_What to work on_: Below are lines of data, and only some are wanted. Please repeat exactly those from the line that has "1976-04: 12.5 -> 12.6" through the line that has "1976-11: none -> 10.3".

_Record set_:

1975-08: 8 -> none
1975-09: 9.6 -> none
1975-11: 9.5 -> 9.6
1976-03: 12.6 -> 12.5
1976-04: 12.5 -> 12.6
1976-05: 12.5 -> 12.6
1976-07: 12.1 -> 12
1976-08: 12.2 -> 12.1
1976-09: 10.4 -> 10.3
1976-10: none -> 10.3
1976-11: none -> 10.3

==

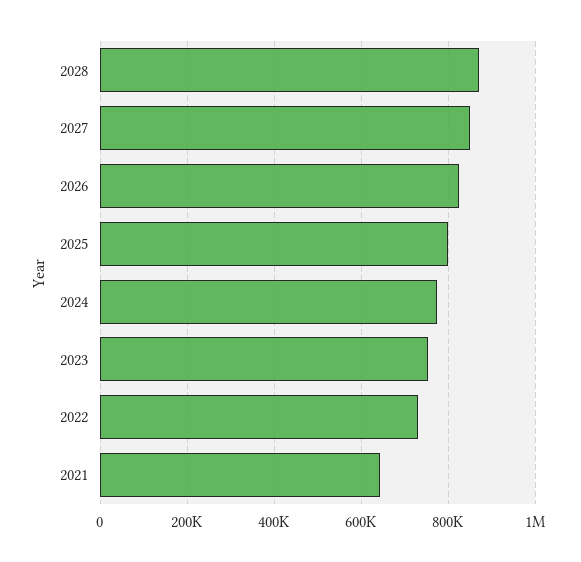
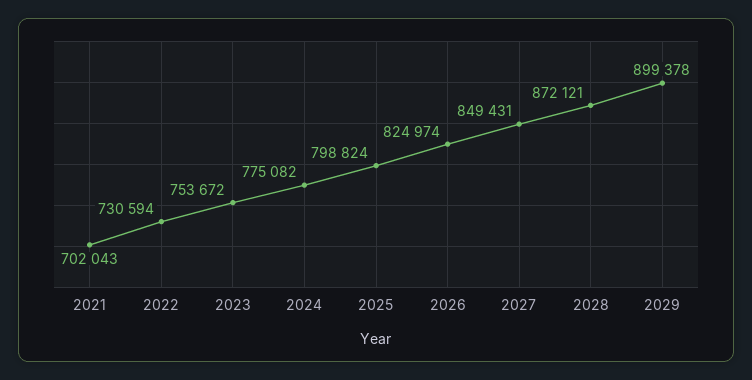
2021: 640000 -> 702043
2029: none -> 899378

_Answer section_:
1976-04: 12.5 -> 12.6
1976-05: 12.5 -> 12.6
1976-07: 12.1 -> 12
1976-08: 12.2 -> 12.1
1976-09: 10.4 -> 10.3
1976-10: none -> 10.3
1976-11: none -> 10.3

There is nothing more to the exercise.